Some of the most difficult concepts to understand in statistics are the various types of sampling. Specifically it can be confusing to distinguish between stratified sampling and cluster sampling. I have used the following explanations of these sampling techniques during my 13 years experience as a math tutor.

A simple random sample is the most common type of sampling technique used in statistics. However, designs that are used to sample populations across large areas, are more complex than the simple random sample. In some instances, populations are divided into homogeneous groups, called strata. Then a simple random sample is selected from each strata. This kind of sampling is known as stratified sampling.

The question that often arises is, "why would we want to make things more complicated by using a stratified sample?" Suppose we want to learn about fundraising for a high school baseball team. The school is 55% boys and 45% girls, and we expect that boys and girls have different ideas on the fundraising. If a simple random sample is used to choose 200 students, we could possibly get 130 boys and 70 girls or 45 boys and 155 girls. Because of this, the amount of variability could be large. So to reduce the variability, you can sample 55% boys and 45% girls. This kind of "forced representative balance" will ensure that the percentage of boys and girls in the sample is identical to that in the population. This is a better method that the simple random sample because it should give a more accurate representation of the opinion of all the students in the school.

Now suppose we want to find out what the high school freshmen think about the food served in the cafeteria. We could use the simple random sample or stratified sampling but it's too time-consuming to find every student that was selected in the sample. But the freshmen homerooms are all in one of ten rooms on the ground floor of the school. So, we could sample two or three homerooms and sample every student in those homerooms. The population was divided into representative clusters and a few clusters were sampled in their entirety. This type of sampling is called cluster sampling.

What is the difference between stratified and cluster sampling?
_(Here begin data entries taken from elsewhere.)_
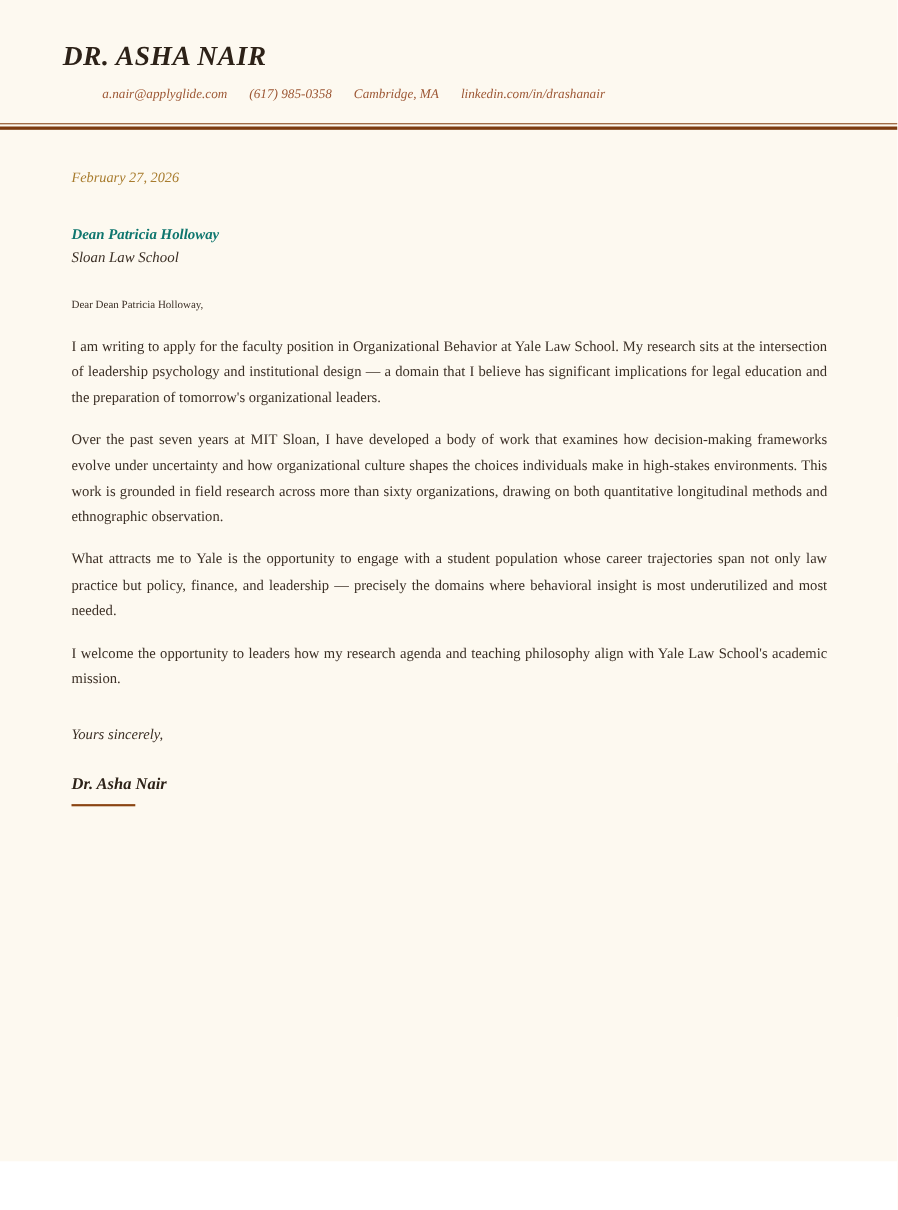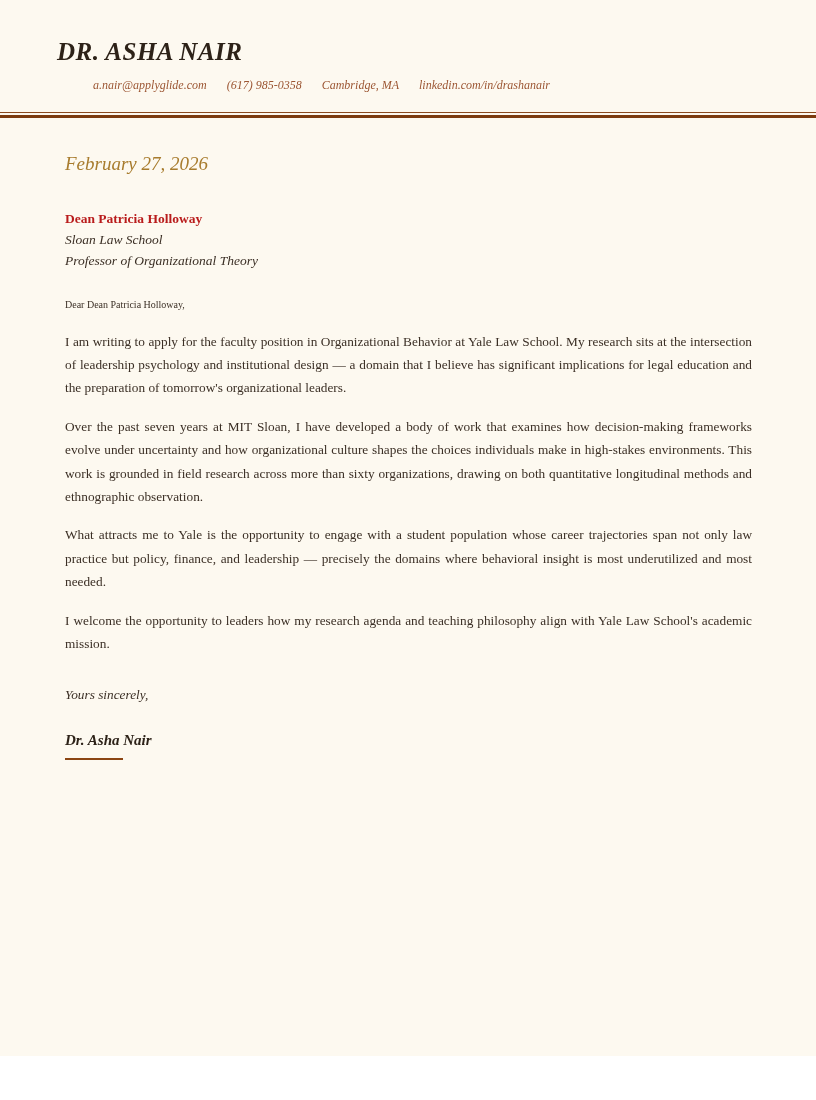"February 27, 2026" .date-line { font-size: 19px -> 13px }
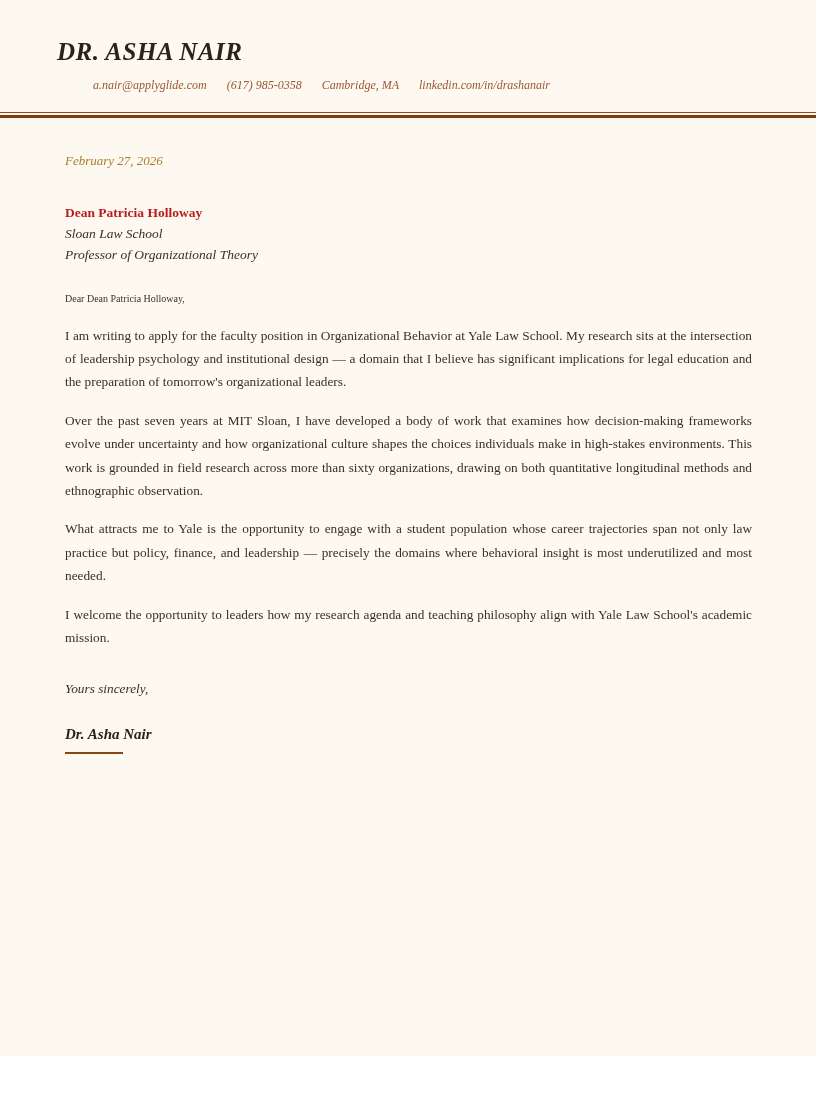"Dean Patricia Holloway" .recipient-name { color: #b91c1c -> #0f766e; font-style: none -> italic }
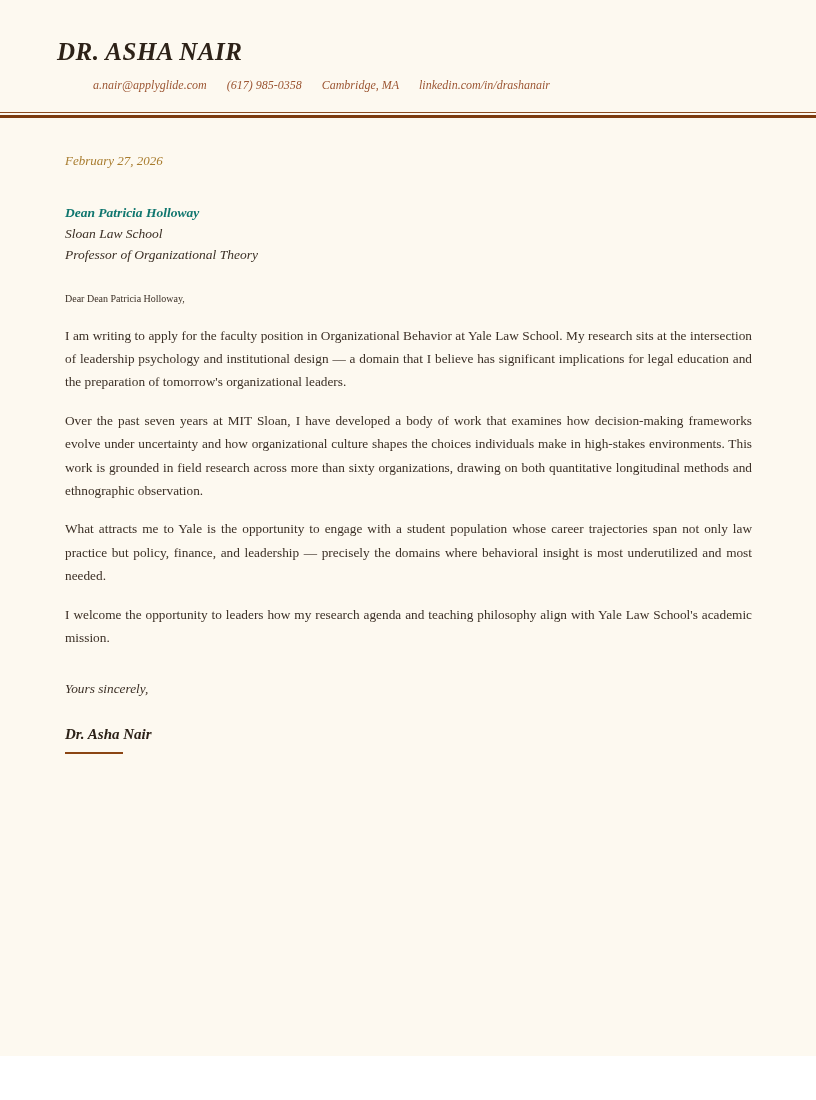"Professor of Organizational Theory" p.recipient-title { html: <p>Professor of Organizational Theory</p> -> none }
Clusters are heterogeneous and resemble the population in its entirety. Stratified sampling is done to make sure the sample represents different groups in the population, and samples are taken randomly within each strata. Clusters are chosen to make sampling more affordable or practical for the given situation.

An example which will more clearly display the differences in the two types of sampling is examining a pizza. Suppose you have a professional taster whose job is to check each pizza for quality. Samples need to be eaten from selected pizzas, with the crust, sauce, cheese and toppings tested.

You could taste a slice of pizza as a customer would eat a slice. When doing so, you'll learn about the pizza as a whole. The slice would be a cluster sample since it contains all the ingredients of the pizza.

If you select some tastes of the crust at random, of the cheese at random, of the sauce at random, and of the toppings at random, you will still get a pretty good judgment of the overall quality of the pizza. This kind of sampling would be stratified.

Cluster samples slice across the layers to obtain clusters, while stratified sampling represent the population by selecting some from each layer, which reduces the amount of variability.

This guide should help students better understand the differences between stratified sampling and cluster sampling.